Records supplied START

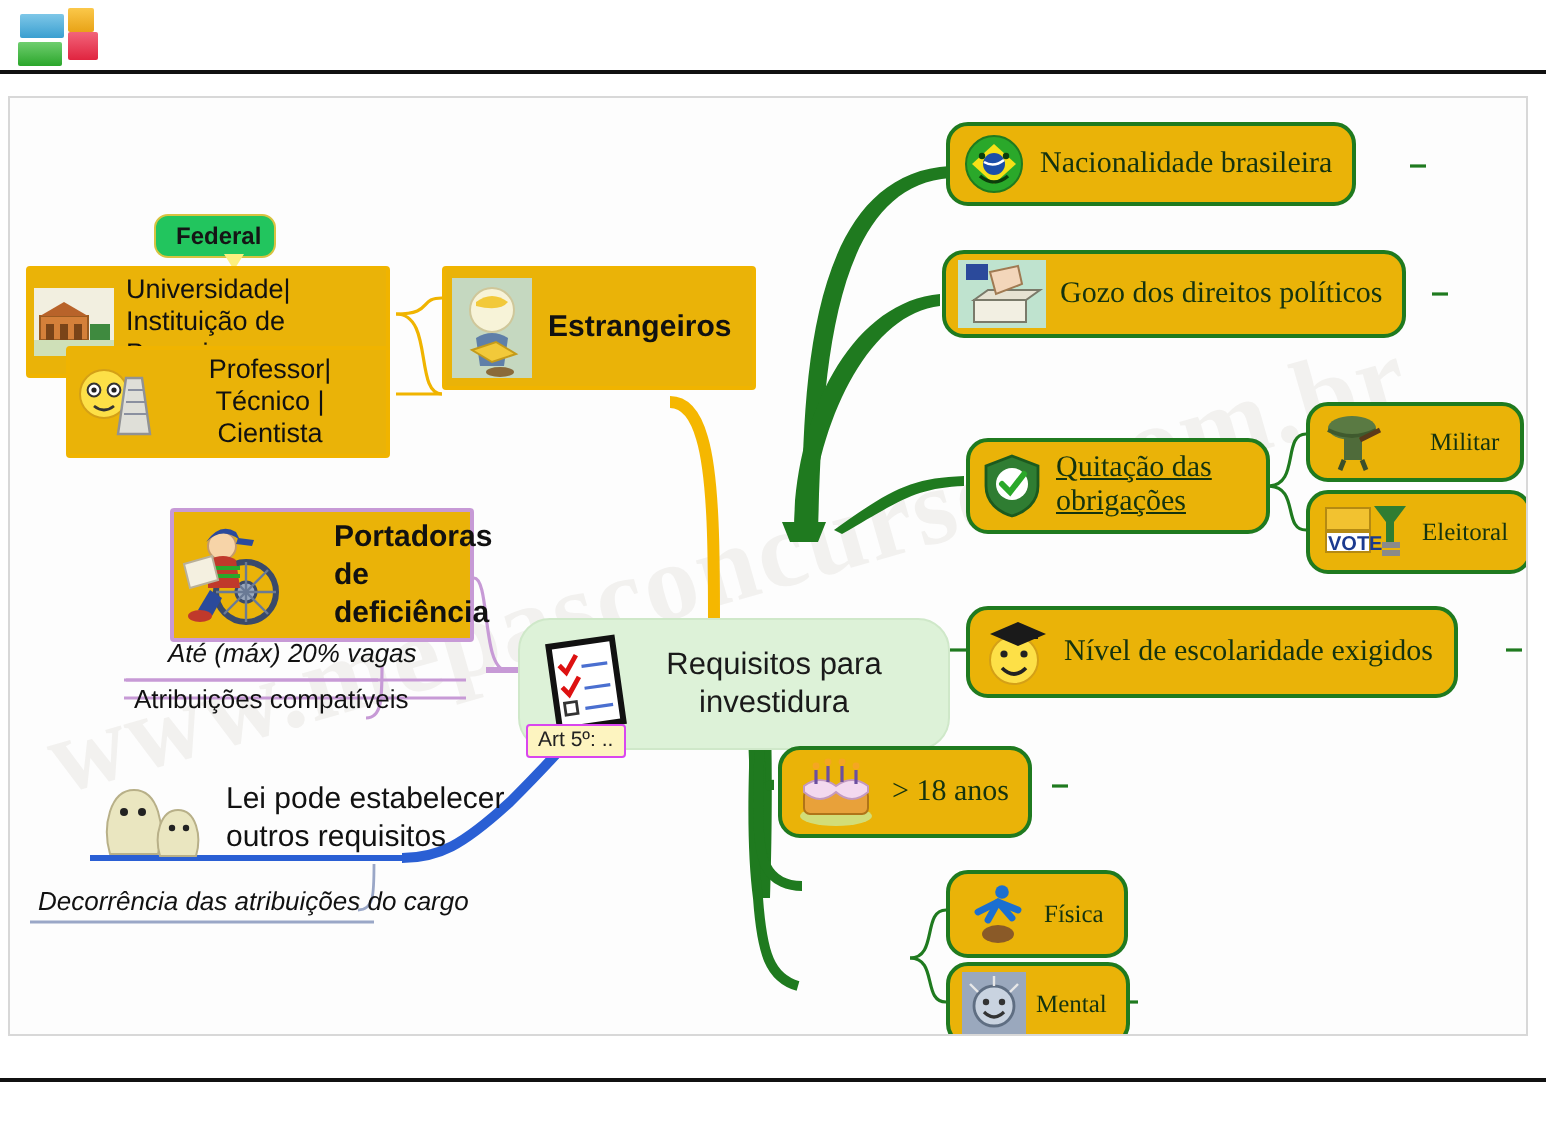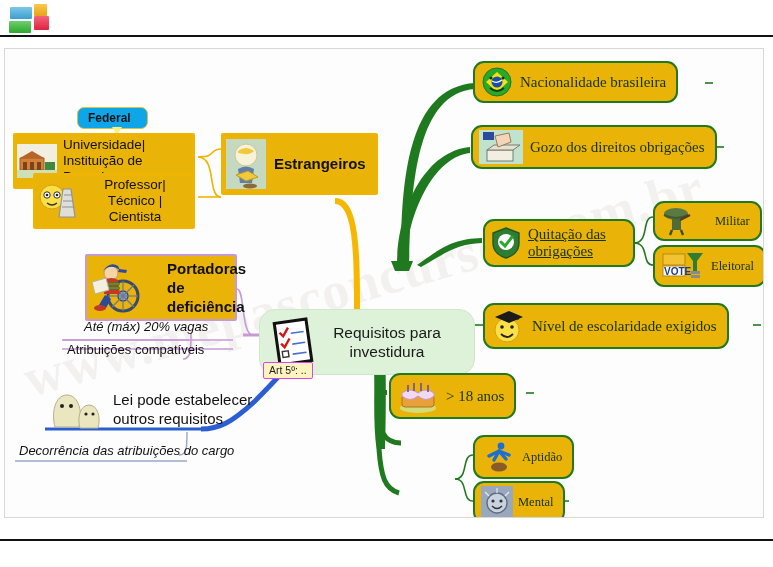--- a/index.html
+++ b/index.html
@@ -79,23 +79,23 @@
   .pnode { border:2px solid #c79ad6; border-radius:2px; padding:3px 8px 3px 2px; }
   .pnode .lbl { font-family:"Liberation Sans", sans-serif; font-weight:bold; font-size:15px; color:#111; line-height:19px; white-space:normal; }
 
   
   .unode { background:transparent; }
   .unode .lbl { font-family:"Liberation Sans", sans-serif; font-size:13px; color:#111; }
   .unode.ital .lbl { font-style:italic; }
 
   
   .balloon {
-    position:absolute; background:#0ea5e9; border:1px solid #d8c340; border-radius:7px;
+    position:absolute; background:#22c55e; border:1px solid #d8c340; border-radius:7px;
     font-family:"Liberation Sans", sans-serif; font-weight:bold; font-size:12px; color:#151515;
-    padding:3px 16px 3px 10px;
+    padding:3px 6px 3px 10px;
   }
   .balloon .tail {
     position:absolute; left:34px; bottom:-7px; width:0;height:0;
     border-left:5px solid transparent; border-right:5px solid transparent;
     border-top:8px solid #fdf07f;
   }
 
   
   .bnode { background:transparent; }
   .bnode .lbl { font-family:"Liberation Sans", sans-serif; font-size:15px; color:#111; line-height:19px; white-space:normal; }
@@ -222,21 +222,21 @@
     </div>
 
     <div class="node gnode" style="left:466px; top:76px;">
       <svg class="ico" width="44" height="34" viewBox="0 0 44 34">
         <rect x="0" y="0" width="44" height="34" fill="#bfe3cf"></rect>
         <rect x="8" y="20" width="26" height="11" fill="#f2efe2" stroke="#7a7a6a" stroke-width="1"></rect>
         <path d="M8 20 l7 -5 h26 l-7 5 z" fill="#e6e2d2" stroke="#7a7a6a" stroke-width="1"></path>
         <path d="M16 6 l14 -3 l2 9 l-13 5 z" fill="#f3d6ba" stroke="#a07a52" stroke-width="1"></path>
         <rect x="4" y="2" width="11" height="8" fill="#2b4a9b"></rect>
       </svg>
-      <span class="lbl" style="margin-left:7px;">Gozo dos direitos obrigações</span>
+      <span class="lbl" style="margin-left:7px;">Gozo dos direitos políticos</span>
     </div>
 
     <div class="node gnode" style="left:478px; top:170px; width:152px; height:48px;">
       <svg class="ico" width="30" height="32" viewBox="0 0 30 32">
         <path d="M15 1 L28 6 V16 C28 24 22 29 15 31 C8 29 2 24 2 16 V6 Z" fill="#2f7d32" stroke="#1c5a1e" stroke-width="1.4"></path>
         <circle cx="15" cy="15" r="8" fill="#fff"></circle>
         <path d="M10 15 l4 4 l7 -9" stroke="#2aa82a" stroke-width="3" fill="none" stroke-linecap="round"></path>
       </svg>
       <span class="lbl" style="margin-left:7px; width:98px;text-decoration:underline;">Quitação das obrigações</span>
     </div>
@@ -296,21 +296,21 @@
       <span class="lbl" style="margin-left:7px;">&gt; 18 anos</span>
     </div>
 
     <div class="node gnode small" style="left:468px; top:386px;">
       <svg class="ico" width="36" height="34" viewBox="0 0 36 34">
         <circle cx="20" cy="6" r="3.4" fill="#1b6fd0"></circle>
         <path d="M8 16 l10 -5 l10 4" stroke="#1b6fd0" stroke-width="3.4" fill="none" stroke-linecap="round"></path>
         <path d="M18 11 l-5 9 M18 11 l7 8" stroke="#1b6fd0" stroke-width="3.4" fill="none" stroke-linecap="round"></path>
         <ellipse cx="18" cy="27" rx="8" ry="4.5" fill="#8a5a28"></ellipse>
       </svg>
-      <span class="lbl" style="margin-left:5px;">Aptidão</span>
+      <span class="lbl" style="margin-left:5px;">Física</span>
     </div>
     <div class="node gnode small" style="left:468px; top:432px;">
       <svg class="ico" width="32" height="32" viewBox="0 0 32 32">
         <rect x="0" y="0" width="32" height="32" fill="#9aa8bd"></rect>
         <circle cx="16" cy="17" r="10" fill="#c9d3e0" stroke="#5f6e82" stroke-width="1.4"></circle>
         <circle cx="12" cy="15" r="1.6" fill="#333"></circle>
         <circle cx="20" cy="15" r="1.6" fill="#333"></circle>
         <path d="M11 20 q5 5 10 0" stroke="#333" stroke-width="1.6" fill="none"></path>
         <g stroke="#e8e8e8" stroke-width="1.2">
           <path d="M16 7 v-5"></path>

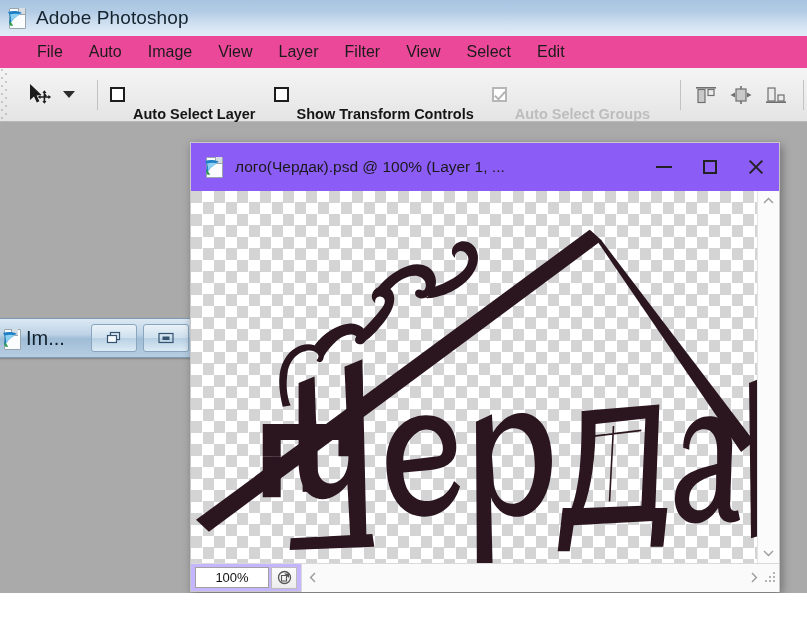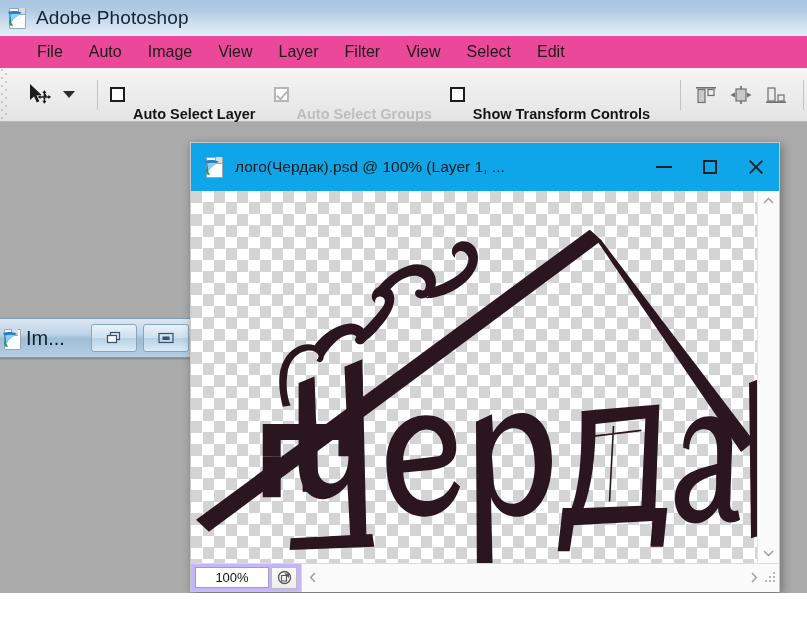--- a/index.html
+++ b/index.html
@@ -229,21 +229,21 @@
     height: 450px;
     background: #f0f0f0;
     border: 1px solid #c8c8c8;
     box-shadow: 2px 3px 9px rgba(0,0,0,.35);
     box-sizing: border-box;
     display: flex;
     flex-direction: column;
   }
   .doc-titlebar {
     height: 48px;
-    background: #0ea5e9;
+    background: #8b5cf6;
     display: flex;
     align-items: center;
     padding-left: 12px;
     box-sizing: border-box;
     flex: 0 0 auto;
   }
   .doc-titlebar .ps-icon { width: 22px; height: 22px; margin-right: 10px; }
   .doc-title {
     font-size: 15.5px;
     color: #1a1a1a;
@@ -399,27 +399,27 @@
     </div>
 
     <div class="opt-sep"></div>
 
     <div class="chk-wrap">
       <div class="chk-box"></div>
       <div class="chk-label">Auto Select Layer</div>
     </div>
 
     <div class="chk-wrap">
+      <div class="chk-box"></div>
+      <div class="chk-label">Show Transform Controls</div>
+    </div>
+
+    <div class="chk-wrap">
       <div class="chk-box disabled checked"></div>
       <div class="chk-label disabled">Auto Select Groups</div>
-    </div>
-
-    <div class="chk-wrap">
-      <div class="chk-box"></div>
-      <div class="chk-label">Show Transform Controls</div>
     </div>
 
     <div class="opt-sep"></div>
 
     <div class="align-group">
       <svg class="align-icn" viewBox="0 0 26 22">
         <rect x="3" y="3" width="20" height="1.6" fill="#6f6f6f"></rect>
         <rect x="5" y="5.5" width="7" height="13" fill="#c9c9c9" stroke="#6f6f6f" stroke-width="1.2"></rect>
         <rect x="15" y="5.5" width="6" height="6" fill="#ececec" stroke="#6f6f6f" stroke-width="1.2"></rect>
       </svg>

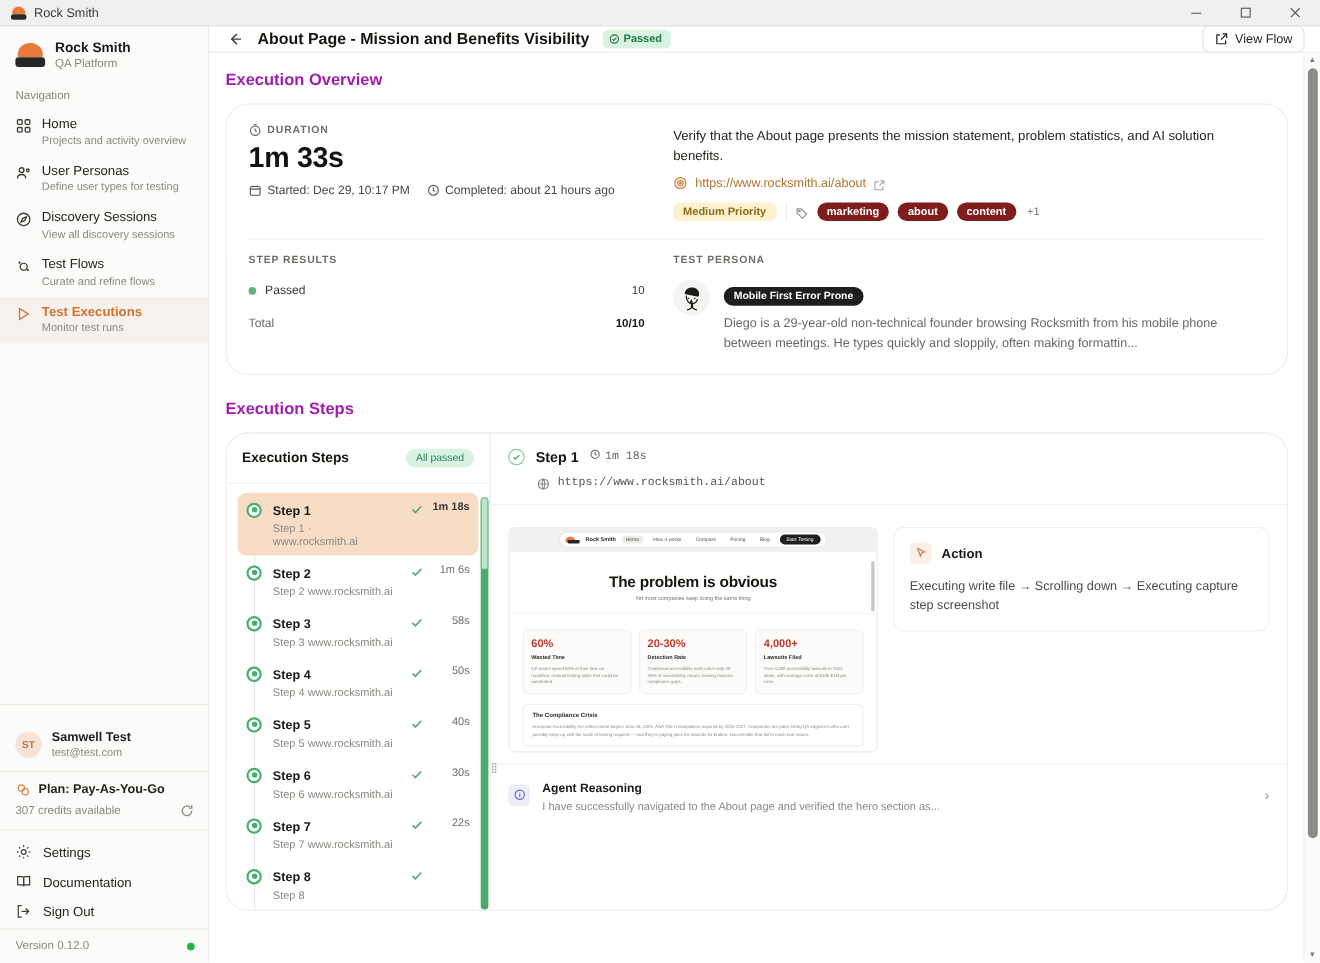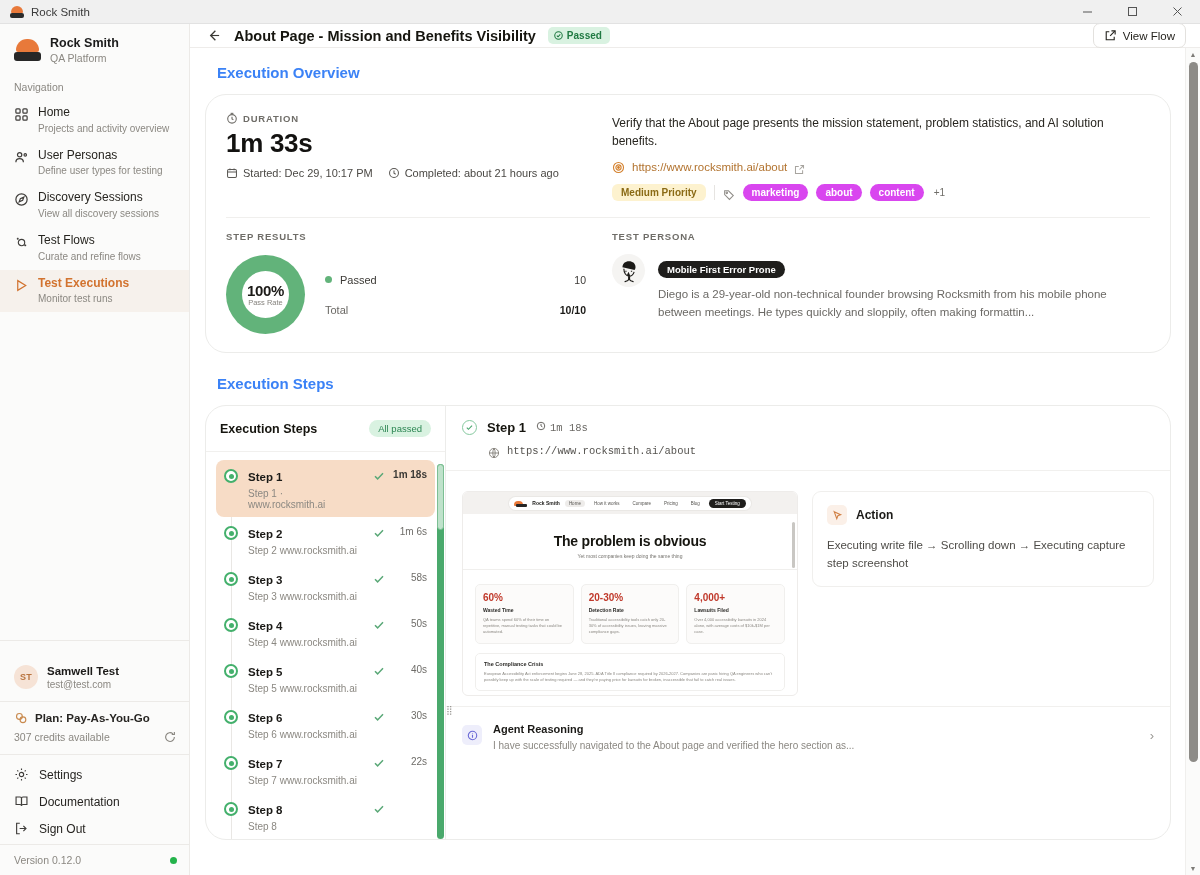--- a/index.html
+++ b/index.html
@@ -106,21 +106,21 @@
   .viewflow {
     margin-left:auto; display:flex; align-items:center; gap:6px;
     border:1px solid #e3e1de; border-radius:7px; padding:5px 10px;
     font-size:11.5px; color:#26241f; background:#fff;
   }
   .viewflow .ico { width:13px;height:13px;color:#26241f;}
 
   .scroll-wrap { flex:1; display:flex; min-height:0; }
   .content { flex:1; overflow:hidden; padding: 14px 14px 0 15px; min-width:0;}
 
-  h2.section { font-size:15px; font-weight:bold; color:#3b82f6; margin: 2px 0 13px 12px; }
+  h2.section { font-size:15px; font-weight:bold; color:#a21caf; margin: 2px 0 13px 0; }
 
   .card { border:1px solid #ececea; border-radius:21px; background:#fff; }
 
   
   .overview { padding: 17px 20px 18px 20px; }
   .ov-top { display:flex; gap: 26px; }
   .ov-left { width: 360px; flex:none; }
   .ov-right { flex:1; min-width:0; padding-top:2px;}
 
   .kicker { font-size:9.5px; letter-spacing:.8px; color:#6f6d68; font-weight:600;
@@ -135,21 +135,21 @@
   .url-row { display:flex; align-items:center; gap:7px; margin-top:10px; }
   .url-row a { font-size:11.5px; color:#b2732f; text-decoration:none; }
   .target-ico { width:13px; height:13px; flex:none; color:#d4822f;}
   .ext-ico { width:11px;height:11px;color:#a7a49f;}
 
   .tag-row { display:flex; align-items:center; gap:8px; margin-top:11px; }
   .pill-priority { background:#fdf2cf; color:#8a6a15; font-size:10px; font-weight:600;
       padding:3px 9px; border-radius:6px; }
   .divider-v { width:1px; height:15px; background:#e6e4e1; }
   .tag-ico { width:12px;height:12px;color:#908d88; }
-  .tag { background:#d946ef; color:#fff; font-size:10px; font-weight:600;
+  .tag { background:#7f1d1d; color:#fff; font-size:10px; font-weight:600;
       padding:3px 9px; border-radius:9px; }
   .tag-more { font-size:10px; color:#6f6d68; padding-left:2px;}
 
   .ov-div { height:1px; background:#f0efed; margin: 16px 0 13px 0; }
 
   .ov-bottom { display:flex; gap: 26px; }
   .sr-left { width:360px; flex:none; }
   .sr-right { flex:1; min-width:0; }
 
   .donut-row { display:flex; align-items:center; gap: 20px; margin-top: 13px; }
@@ -565,26 +565,20 @@
               </div>
             </div>
           </div>
 
           <div class="ov-div"></div>
 
           <div class="ov-bottom">
             <div class="sr-left">
               <div class="kicker">STEP RESULTS</div>
               <div class="donut-row">
-                <div class="donut">
-                  <div class="donut-inner">
-                    <span class="donut-pct">100%</span>
-                    <span class="donut-cap">Pass Rate</span>
-                  </div>
-                </div>
                 <div class="legend">
                   <div class="legend-row">
                     <span class="dot"></span>
                     <span class="lbl">Passed</span>
                     <span class="val">10</span>
                   </div>
                   <div class="legend-row total">
                     <span class="lbl">Total</span>
                     <span class="val">10/10</span>
                   </div>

Records supplied END

◆ The task
Whatever lies between the first line of the data and the line holding "background:#22c55e; border:1px solid #d8c340; border-radius:7px;", inclusive, should be repeated exactly, apart from the pictures.

◆ Response to the task
--- a/index.html
+++ b/index.html
@@ -79,23 +79,23 @@
   .pnode { border:2px solid #c79ad6; border-radius:2px; padding:3px 8px 3px 2px; }
   .pnode .lbl { font-family:"Liberation Sans", sans-serif; font-weight:bold; font-size:15px; color:#111; line-height:19px; white-space:normal; }
 
   
   .unode { background:transparent; }
   .unode .lbl { font-family:"Liberation Sans", sans-serif; font-size:13px; color:#111; }
   .unode.ital .lbl { font-style:italic; }
 
   
   .balloon {
-    position:absolute; background:#0ea5e9; border:1px solid #d8c340; border-radius:7px;
+    position:absolute; background:#22c55e; border:1px solid #d8c340; border-radius:7px;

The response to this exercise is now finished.